Aqueous extract of Azadirachtaindica (Neem) was prepared by mixing 15 g of dry powder of neem leaves [The Indian Neem Tree Company, Mumbai] with 100 ml of sterile distilled water in a round bottom flask with occasional shaking. The extracts were then filtered through a muslin cloth for coarse residue and then through a Whatman no. 1 filter paper and kept in an airtight amber-colored container. [19]

Triphala and green tea polyphenols [Herbal Biosolutions, New Delhi] were made into solution by dissolving 60 mg/ml in 10% dimethyl sulphoxide [Himedia, Mumbai] each. [17]

Tooth samples preparation

Seventy single rooted human premolar teeth with vertucci class 1 root canal configuration with fully formed apical third were taken. The specimens were cleaned of superficial debris, calculus, tissue tags and stored in normal saline. [17] The tooth specimens were sectioned below the cementoenamel junction with a diamond disc to obtain a standardized tooth length of 8 mm for uniform specimen. The root canals were then cleaned and shaped using the crown down technique and protaperrotary instruments to an apical size of F3. Two millilitres of 5.25% NaOCl was used between each instrument during the cleaning and shaping procedures. All teeth were then vertically sectioned along the mid-sagittal plane into two halves. The concave tooth surface was minimally grounded to achieve flat surface. [11]

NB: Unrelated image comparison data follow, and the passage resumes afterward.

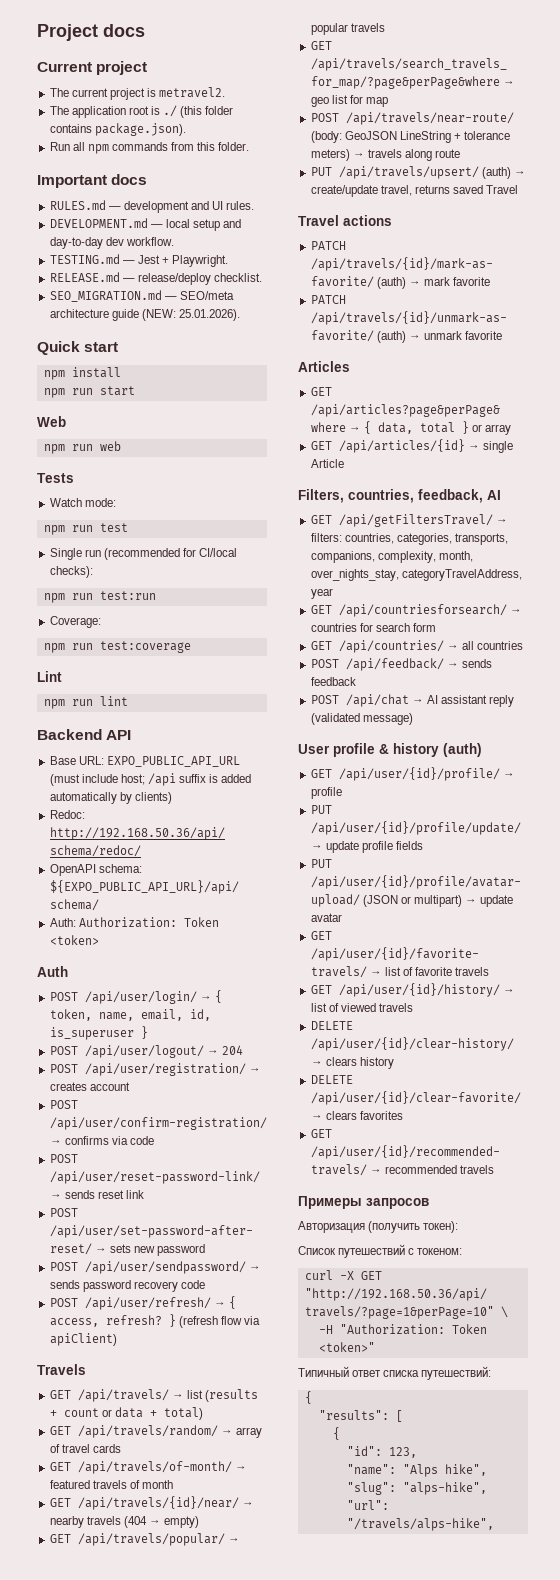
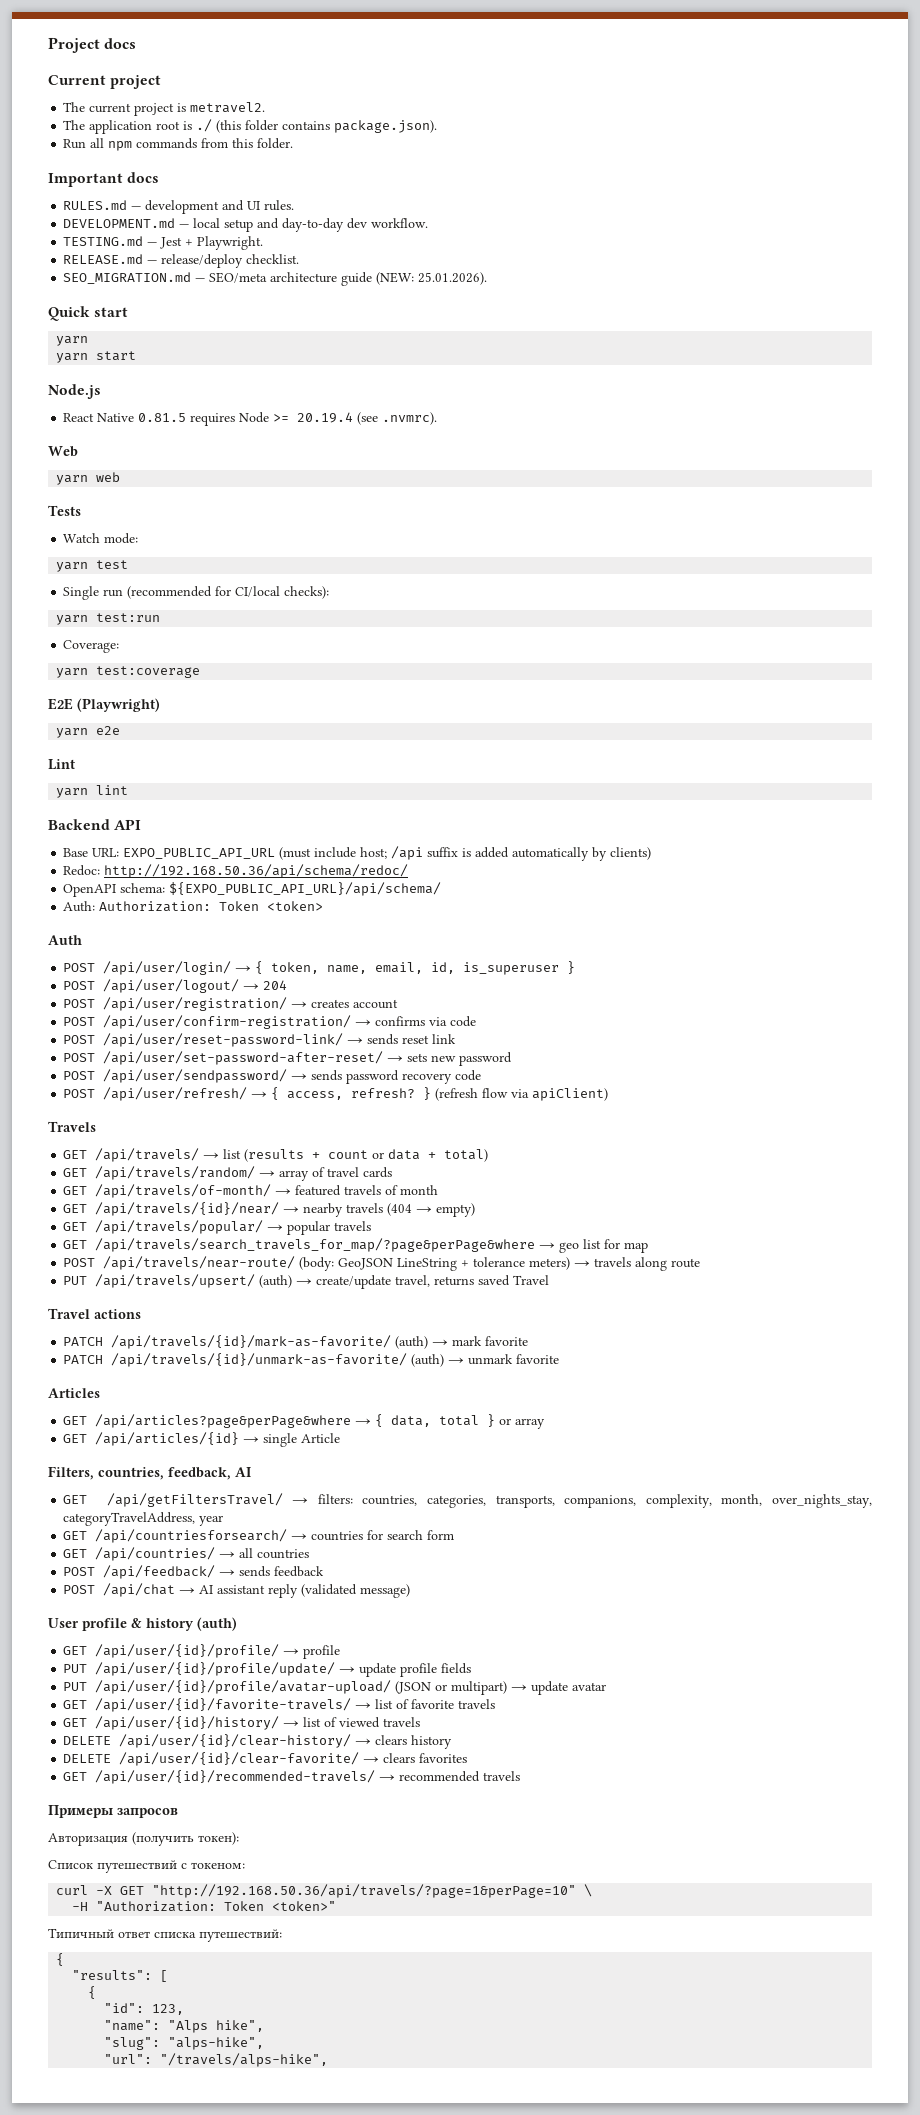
  Quick start
- npm install
- npm run start
+ yarn
+ yarn start
+ Node.js
+ React Native 0.81.5 requires Node >= 20.19.4 (see .nvmrc).
- npm run web
+ yarn web
- npm run test
+ yarn test
- npm run test:run
+ yarn test:run
- npm run test:coverage
+ yarn test:coverage
+ E2E (Playwright)
+ yarn e2e
- npm run lint
+ yarn lint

Grouping and assessment protocol

The sectioned samples were divided into 5 test groups and 2 control groups namely:

  • Group A- Propolis
  • Group B- Morinda citrifolia
  • Group C- Azadirachta indica (Neem)
  • Group D- Triphala
  • Group E- Green Tea Polyphenols
  • Group F- 5.25% NaOCl (positive control)
  • Group G- Normal sterile saline (negative control).


The samples were then sterilized by ultraviolet radiation with a dosage 300 kJ/cm 2 for 10 minutes in the laminar air flow. The bacterium was then inoculated in 1 ml of brain heart infusion (BHI) broth in 140 tissue culture wells and the turbidity was adjusted to 1 on the densitometer with sterile BHI broth taken as baseline. The sectioned tooth specimens were then placed in the tissue culture wells and inoculated at 37°C for 6 weeks. [5] Each sample were taken with a sterile paper point and inoculated onto Mueller Hinton agar plates and incubated at 37°C for 24 hours to check for cell viability and purity of culture.

At the end of 6th week of inoculation, all specimens were placed in sterile petridisches and the test irrigation solutions was delivered onto them using a micropipette as follows:

  • Group A- 3 ml of Propolis (n = 20)
  • Group B- 3 ml of 6% Morinda citrifolia Juice (n = 20)
  • Group C- 3 ml of Azadirachta indica (neem) aqueous extract (n = 20)
  • Group D- 3 ml of 60 mg/ml of triphala in 10% Dimethyl Sulphoxide (n = 20)
  • Group E- 3 ml of 60 mg/ml of green tea polyphenolsin 10% Dimethyl sulphoxide (n = 20)
  • Group F- 3 ml of 5.25% NaOCl (n = 20)
  • Group G- 3 ml of sterile saline (n = 20).


Each specimen remained immersed for 10 minutes.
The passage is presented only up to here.